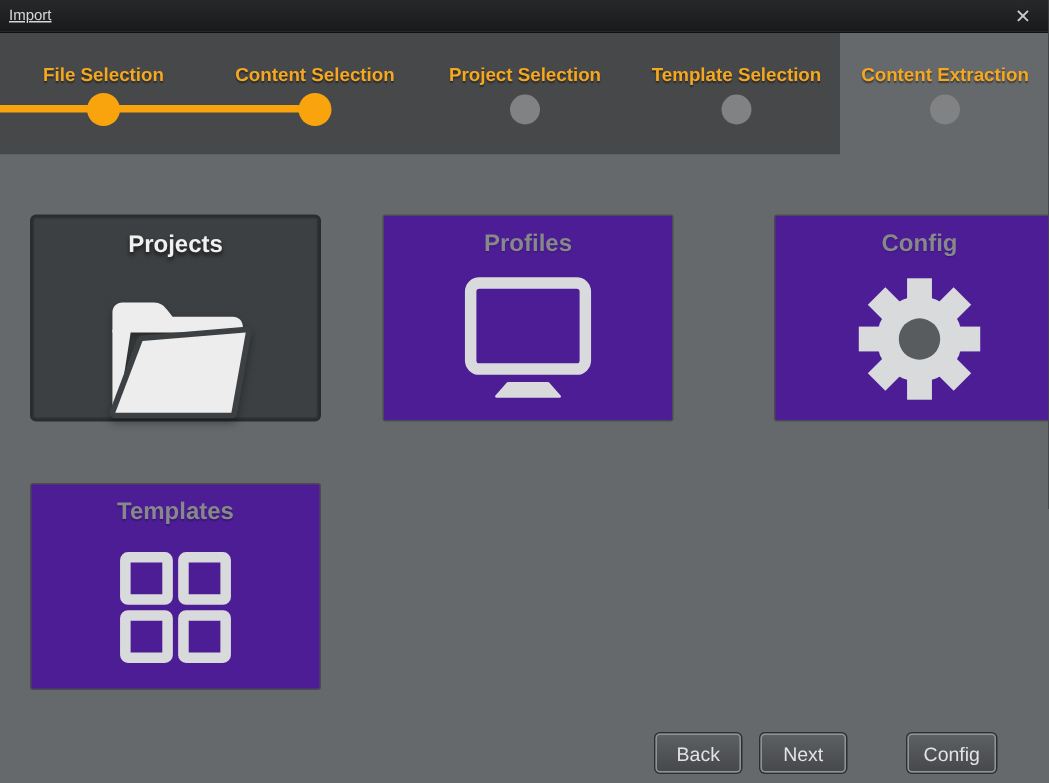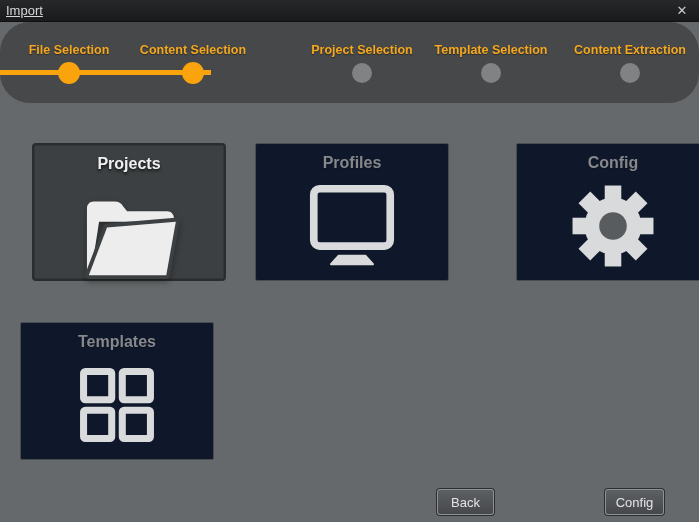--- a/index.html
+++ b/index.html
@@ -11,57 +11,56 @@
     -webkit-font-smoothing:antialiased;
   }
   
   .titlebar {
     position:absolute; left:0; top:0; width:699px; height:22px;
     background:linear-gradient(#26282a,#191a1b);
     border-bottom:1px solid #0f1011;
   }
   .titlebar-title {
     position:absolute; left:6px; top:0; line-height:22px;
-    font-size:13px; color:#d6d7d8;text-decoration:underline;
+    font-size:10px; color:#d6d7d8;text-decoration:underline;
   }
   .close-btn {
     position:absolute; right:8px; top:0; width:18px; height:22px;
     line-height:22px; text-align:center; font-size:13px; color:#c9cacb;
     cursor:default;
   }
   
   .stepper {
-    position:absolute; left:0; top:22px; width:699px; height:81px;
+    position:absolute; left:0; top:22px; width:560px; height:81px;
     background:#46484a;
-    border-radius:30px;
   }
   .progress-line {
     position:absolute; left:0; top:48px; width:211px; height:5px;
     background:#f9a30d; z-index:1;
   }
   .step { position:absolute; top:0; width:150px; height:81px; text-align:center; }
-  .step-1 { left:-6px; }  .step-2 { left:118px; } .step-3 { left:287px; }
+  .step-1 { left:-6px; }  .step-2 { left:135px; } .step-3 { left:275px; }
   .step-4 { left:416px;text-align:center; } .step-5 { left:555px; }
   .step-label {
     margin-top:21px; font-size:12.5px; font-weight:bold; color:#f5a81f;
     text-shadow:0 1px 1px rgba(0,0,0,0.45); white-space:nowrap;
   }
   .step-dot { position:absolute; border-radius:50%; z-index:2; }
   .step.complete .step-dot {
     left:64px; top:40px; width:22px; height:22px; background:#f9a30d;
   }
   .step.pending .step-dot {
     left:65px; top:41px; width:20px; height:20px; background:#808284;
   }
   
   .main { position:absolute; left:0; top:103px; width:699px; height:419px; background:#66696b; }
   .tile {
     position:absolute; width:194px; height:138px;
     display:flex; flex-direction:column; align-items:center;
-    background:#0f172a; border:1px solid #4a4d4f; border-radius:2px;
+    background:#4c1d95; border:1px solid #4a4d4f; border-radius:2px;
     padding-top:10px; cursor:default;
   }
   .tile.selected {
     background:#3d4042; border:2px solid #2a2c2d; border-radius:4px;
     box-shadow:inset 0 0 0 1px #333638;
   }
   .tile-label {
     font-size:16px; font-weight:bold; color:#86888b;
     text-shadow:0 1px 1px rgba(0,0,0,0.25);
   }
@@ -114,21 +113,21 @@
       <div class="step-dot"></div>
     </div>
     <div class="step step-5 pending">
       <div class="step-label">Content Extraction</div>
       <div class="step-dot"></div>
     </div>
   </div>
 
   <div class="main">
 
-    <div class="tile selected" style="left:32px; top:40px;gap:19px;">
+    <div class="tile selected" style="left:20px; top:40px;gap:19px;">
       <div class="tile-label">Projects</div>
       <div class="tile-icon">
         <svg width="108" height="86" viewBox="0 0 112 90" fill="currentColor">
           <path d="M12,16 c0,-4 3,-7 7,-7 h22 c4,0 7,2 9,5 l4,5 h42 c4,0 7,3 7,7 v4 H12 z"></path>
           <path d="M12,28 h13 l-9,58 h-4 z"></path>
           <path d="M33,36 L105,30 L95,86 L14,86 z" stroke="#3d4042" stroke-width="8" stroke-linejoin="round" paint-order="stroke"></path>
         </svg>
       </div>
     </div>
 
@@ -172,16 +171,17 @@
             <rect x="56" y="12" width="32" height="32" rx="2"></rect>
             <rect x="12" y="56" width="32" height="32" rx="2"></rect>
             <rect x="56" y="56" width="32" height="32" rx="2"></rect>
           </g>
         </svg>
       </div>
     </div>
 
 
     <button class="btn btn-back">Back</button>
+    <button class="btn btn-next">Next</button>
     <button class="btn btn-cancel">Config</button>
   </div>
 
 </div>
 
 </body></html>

Activity: Return every entry above word for word, and include no images.

Answer box:
--- a/index.html
+++ b/index.html
@@ -11,57 +11,56 @@
     -webkit-font-smoothing:antialiased;
   }
   
   .titlebar {
     position:absolute; left:0; top:0; width:699px; height:22px;
     background:linear-gradient(#26282a,#191a1b);
     border-bottom:1px solid #0f1011;
   }
   .titlebar-title {
     position:absolute; left:6px; top:0; line-height:22px;
-    font-size:13px; color:#d6d7d8;text-decoration:underline;
+    font-size:10px; color:#d6d7d8;text-decoration:underline;
   }
   .close-btn {
     position:absolute; right:8px; top:0; width:18px; height:22px;
     line-height:22px; text-align:center; font-size:13px; color:#c9cacb;
     cursor:default;
   }
   
   .stepper {
-    position:absolute; left:0; top:22px; width:699px; height:81px;
+    position:absolute; left:0; top:22px; width:560px; height:81px;
     background:#46484a;
-    border-radius:30px;
   }
   .progress-line {
     position:absolute; left:0; top:48px; width:211px; height:5px;
     background:#f9a30d; z-index:1;
   }
   .step { position:absolute; top:0; width:150px; height:81px; text-align:center; }
-  .step-1 { left:-6px; }  .step-2 { left:118px; } .step-3 { left:287px; }
+  .step-1 { left:-6px; }  .step-2 { left:135px; } .step-3 { left:275px; }
   .step-4 { left:416px;text-align:center; } .step-5 { left:555px; }
   .step-label {
     margin-top:21px; font-size:12.5px; font-weight:bold; color:#f5a81f;
     text-shadow:0 1px 1px rgba(0,0,0,0.45); white-space:nowrap;
   }
   .step-dot { position:absolute; border-radius:50%; z-index:2; }
   .step.complete .step-dot {
     left:64px; top:40px; width:22px; height:22px; background:#f9a30d;
   }
   .step.pending .step-dot {
     left:65px; top:41px; width:20px; height:20px; background:#808284;
   }
   
   .main { position:absolute; left:0; top:103px; width:699px; height:419px; background:#66696b; }
   .tile {
     position:absolute; width:194px; height:138px;
     display:flex; flex-direction:column; align-items:center;
-    background:#0f172a; border:1px solid #4a4d4f; border-radius:2px;
+    background:#4c1d95; border:1px solid #4a4d4f; border-radius:2px;
     padding-top:10px; cursor:default;
   }
   .tile.selected {
     background:#3d4042; border:2px solid #2a2c2d; border-radius:4px;
     box-shadow:inset 0 0 0 1px #333638;
   }
   .tile-label {
     font-size:16px; font-weight:bold; color:#86888b;
     text-shadow:0 1px 1px rgba(0,0,0,0.25);
   }
@@ -114,21 +113,21 @@
       <div class="step-dot"></div>
     </div>
     <div class="step step-5 pending">
       <div class="step-label">Content Extraction</div>
       <div class="step-dot"></div>
     </div>
   </div>
 
   <div class="main">
 
-    <div class="tile selected" style="left:32px; top:40px;gap:19px;">
+    <div class="tile selected" style="left:20px; top:40px;gap:19px;">
       <div class="tile-label">Projects</div>
       <div class="tile-icon">
         <svg width="108" height="86" viewBox="0 0 112 90" fill="currentColor">
           <path d="M12,16 c0,-4 3,-7 7,-7 h22 c4,0 7,2 9,5 l4,5 h42 c4,0 7,3 7,7 v4 H12 z"></path>
           <path d="M12,28 h13 l-9,58 h-4 z"></path>
           <path d="M33,36 L105,30 L95,86 L14,86 z" stroke="#3d4042" stroke-width="8" stroke-linejoin="round" paint-order="stroke"></path>
         </svg>
       </div>
     </div>
 
@@ -172,16 +171,17 @@
             <rect x="56" y="12" width="32" height="32" rx="2"></rect>
             <rect x="12" y="56" width="32" height="32" rx="2"></rect>
             <rect x="56" y="56" width="32" height="32" rx="2"></rect>
           </g>
         </svg>
       </div>
     </div>
 
 
     <button class="btn btn-back">Back</button>
+    <button class="btn btn-next">Next</button>
     <button class="btn btn-cancel">Config</button>
   </div>
 
 </div>
 
 </body></html>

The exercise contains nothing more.